**Work instruction**: Wherever a line in the records contains the word "profession", return that line.

Revision tracking records
◇ ◇ ◇ ◇
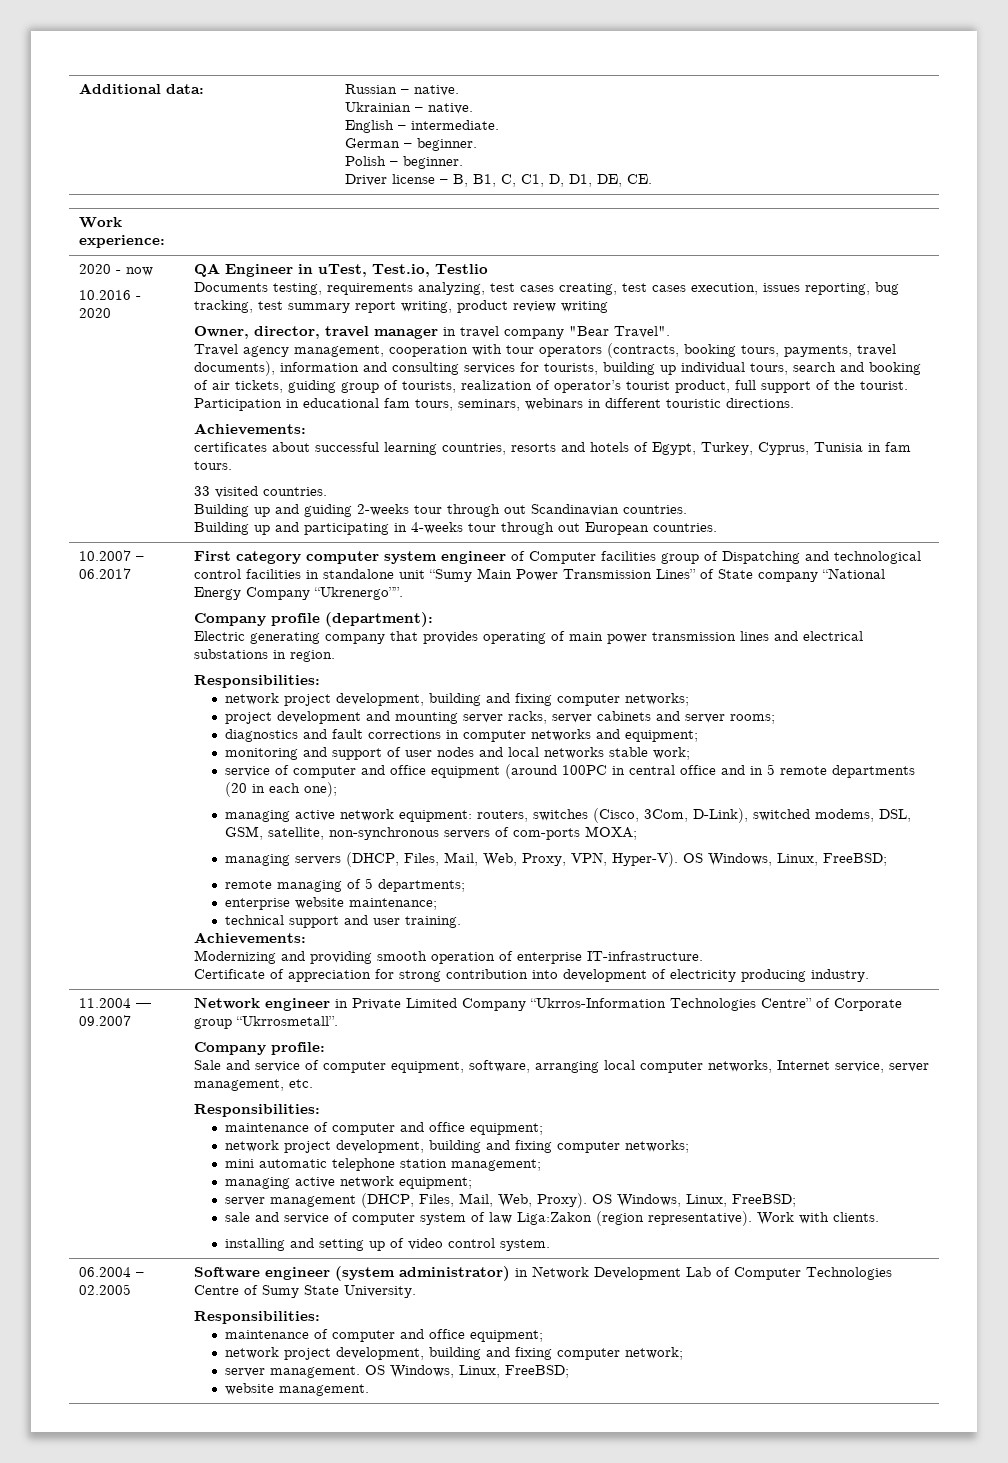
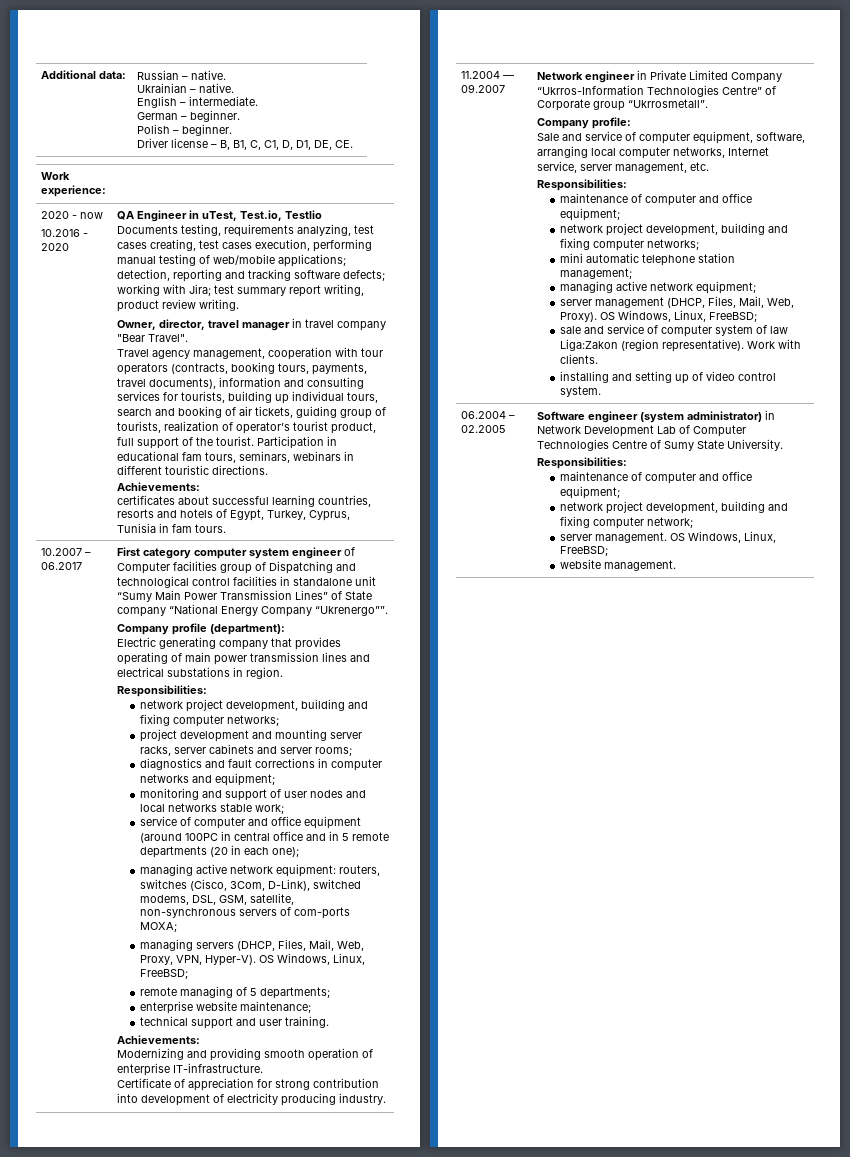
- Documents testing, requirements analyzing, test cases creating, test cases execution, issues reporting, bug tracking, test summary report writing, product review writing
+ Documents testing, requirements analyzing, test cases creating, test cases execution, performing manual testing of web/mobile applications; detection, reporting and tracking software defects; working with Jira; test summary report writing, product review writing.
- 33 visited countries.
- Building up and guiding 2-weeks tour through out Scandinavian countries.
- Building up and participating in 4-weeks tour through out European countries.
◇ ◇ ◇ ◇
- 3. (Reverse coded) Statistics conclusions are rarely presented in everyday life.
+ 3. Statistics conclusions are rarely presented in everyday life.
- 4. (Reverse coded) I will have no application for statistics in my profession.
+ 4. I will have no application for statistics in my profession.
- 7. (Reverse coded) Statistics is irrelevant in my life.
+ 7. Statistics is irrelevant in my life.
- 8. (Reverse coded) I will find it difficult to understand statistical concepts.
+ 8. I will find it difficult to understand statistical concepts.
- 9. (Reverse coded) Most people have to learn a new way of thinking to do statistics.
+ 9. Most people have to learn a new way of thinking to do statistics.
◇ ◇ ◇ ◇
**Answer to the exercise**:
- 4. (Reverse coded) I will have no application for statistics in my profession.
+ 4. I will have no application for statistics in my profession.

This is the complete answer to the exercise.